Seasonality in prevalence was observed, G. duodenalis infection being more prevalent in winter and T. leonina and ancylostomids in autumn in both dogs and cats. The higher winter prevalence of G. duodenalis may be explained by increased indoor housing, leading to higher transmission rates, whereas autumn peaks in helminths could be related to increased environmental contamination in this season because the climate conditions are more favourable for the survival of infective larval stages [53].
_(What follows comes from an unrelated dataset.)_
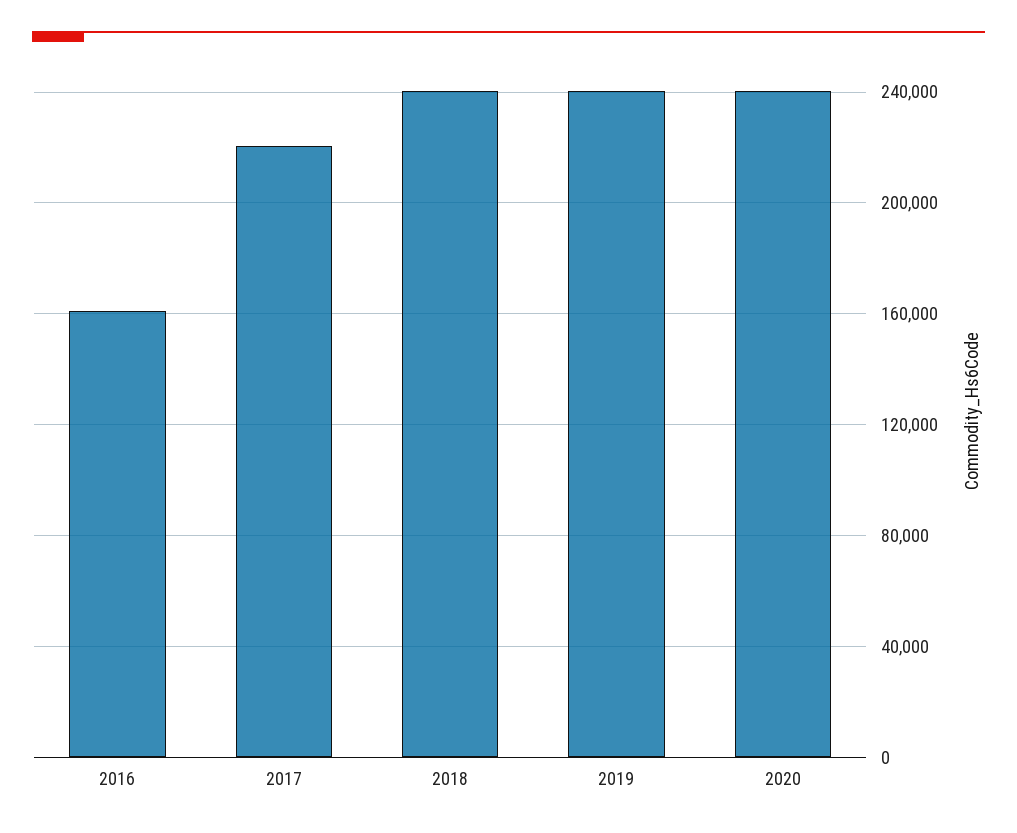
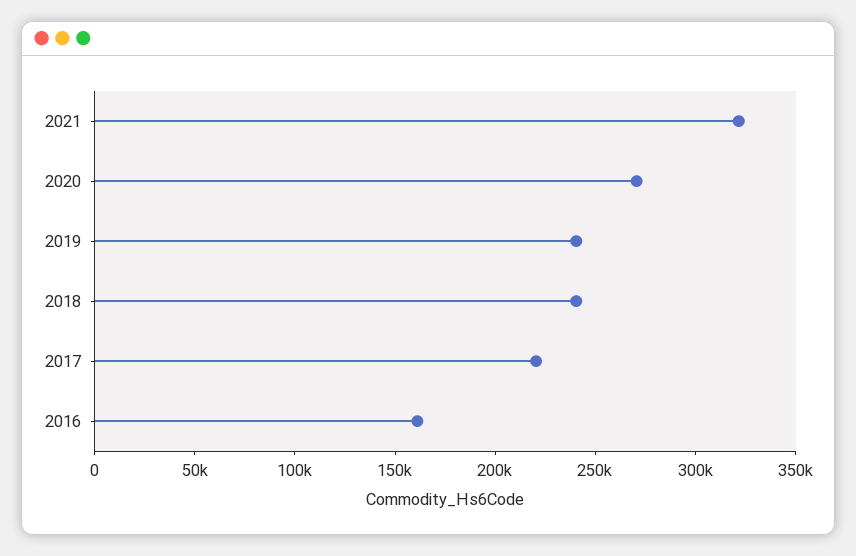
2020: 240000 -> 270000
2021: none -> 320000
Longitudinal analysis of data collected from 2013 to 2023 revealed fluctuations in parasite prevalences. In dogs, G. duodenalis showed a higher-than-expected increase in 2021–2023, suggesting a rising trend, possibly attributable to increased awareness and improved diagnostic techniques compared with early years [54]. Conversely, Cystoisospora spp. in dogs showed a decreasing trend in 2021–2022. This may be attributed to improved hygiene practices and management strategies in shelter animals [55]. Helminth infections, particularly ancylostomids infections, experienced a significant increase in 2023 in both dogs and cats. This could suggest their re-emergence, possibly due to environmental or climate factors [56]. Notably, Joyeuxiella spp. infection in cats showed a consistent increase from 2020 to the present, warranting further investigation into their epidemiology and potential risk factors for transmission.
Conclusions
This study provides updates and comprehensive data regarding the prevalence of endoparasites and their co-infections and epidemiological trends in dogs and cats over a decade. G. duodenalis emerged as the most prevalent parasite detected in both dogs and cats living in Madrid. These findings highlight the importance of regular parasitological surveillance, targeted deworming protocols and improved hygiene measures to control parasite transmission and reduce associated zoonotic risks.
The increasing trend in pet ownership highlights the need for increased awareness and preventive strategies to address the public health challenges posed by parasite infections in companion animals. Future research should focus on identifying emerging trends, assessing the impact of climate change on parasite epidemiology and exploring host–parasite interactions to enhance prevention and control strategies for companion animals. By adopting a One Health approach that collectively considers animal, human and environmental health, we can protect both companion animals and their owners, reducing the impacts of parasite diseases on public health.
These findings highlight the importance of regular coprological analysis for the detection of intestinal parasites, either in veterinary practices or via reference laboratories. Such monitoring is valuable for quality control of established deworming protocols, allowing confirmation of their effectiveness or the need for protocol adjustments.